Maybe it’s partially a self-fulfilling prophecy but I do believe that, for the most part, it’s quite clear that the more talented you are, the weirder you are. Geniuses are usually at least a little awkward, if not totally socially inept. The most famous composers almost always led strange, and at least somewhat immoral, lives.

Michael Jackson was no different. It’s almost like we have a theoretical choice between having weirdos and unbelievable talent that touches our souls in ways nothing else does, or neither.

When I watch Michael sing and dance, it’s 100% apparent that he was of extreme talent. The way he moved was so unique. The way he sang, the same! His sense of music and rhythm was extraordinary. And he performed with such fervor and passion.

Watch the “We are the world” video here.

Here’s another one of his performances. Amazing. Man in the mirror

Posted by: Deena | June 28, 2009

Do I need rain?

I live in a city that, if we go weeks without rain, that is a strange event. Right now it’s raining and it’s just the most calming thing for me, sitting here in my apartment, my window opened a crack, with the sound of the rain coming in.

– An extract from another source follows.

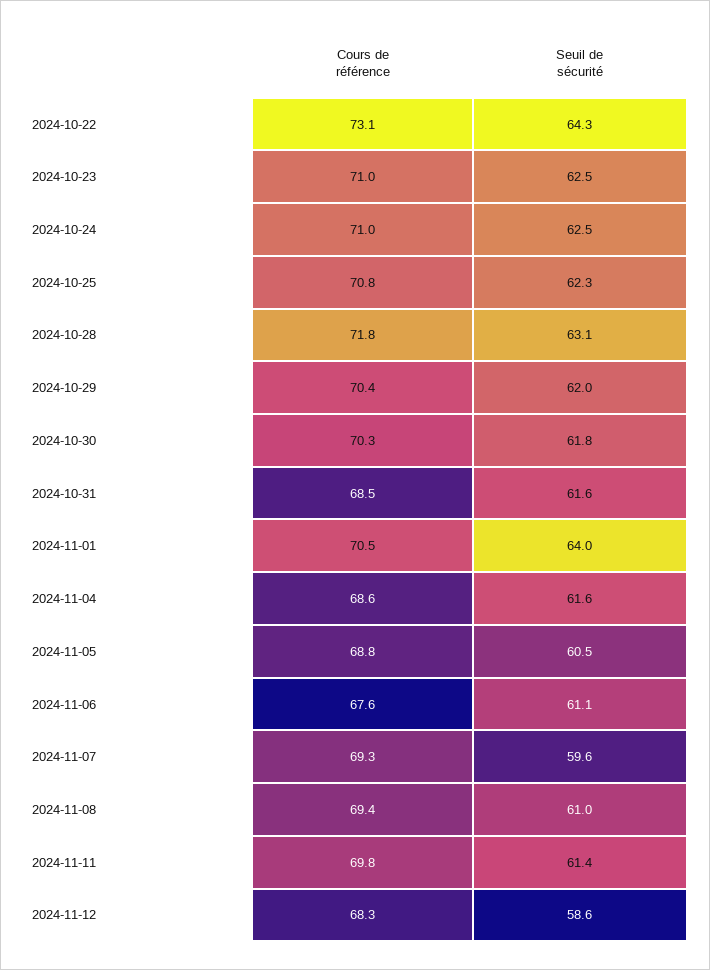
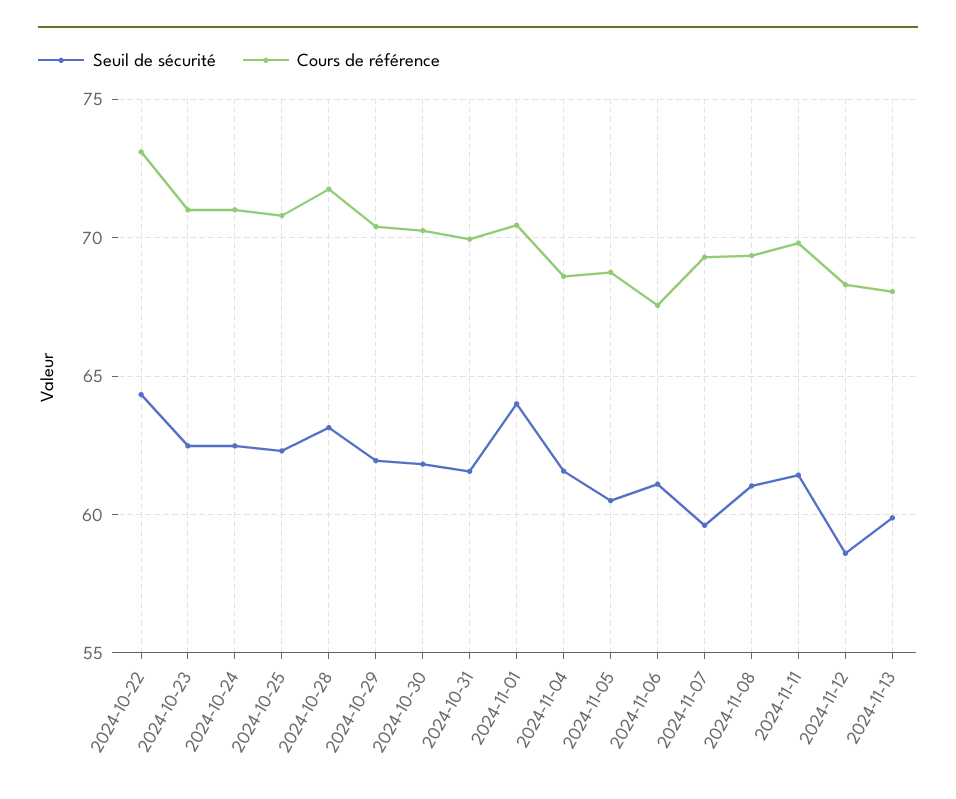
Cours de référence, 2024-10-31: 68.5 -> 70
Seuil de sécurité, 2024-11-13: none -> 60
Cours de référence, 2024-11-13: none -> 68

I don’t know if I could live in a place that doesn’t get one drop of rain most of the year. Rain makes me feel like everything is going to be OK.

My friend also just wrote about rain. Read it here.

I was just thinking about how blessed I am with my job at the adult day centre. The point of my job is to be with the people. Yes, we have lots of programs to fill up the day and make it interesting and enjoyable, but still, the point of me being there is to be with the clients and it is my personality that makes it work.

I was thinking about it right now because tomorrow I’m not actually running any programs so I was thinking about what my purpose is, then, of being there, and it’s really quite simple. I’m there in order to be there. Be caring and loving and shmooz a lot.

I really do love the clients and look forward to seeing them. Because it is not a one-way road in any shape or form. I get so much love and care back. I get so much appreciation from the clients that a typical day means I leave happier than I arrived in the morning and I got so many smiles and laughs and thank yous and compliments.

Thank God.

Posted by: Deena | June 17, 2009

Worth the pain

I was recently talking to a friend about how some pains we lovingly accept because we see it as one side of a coin, with a certain goodness on the flip side of that coin.

Someone else recently said to me that she truly believes that bad things in this world are bad. Period. Don’t try to tell her, “Oh, it’s for the best,” or whatever.

I think these two work together. The fact that sometimes we know that if we needed to choose, we’d choose the pain rather than not, doesn’t mean the pain isn’t bad.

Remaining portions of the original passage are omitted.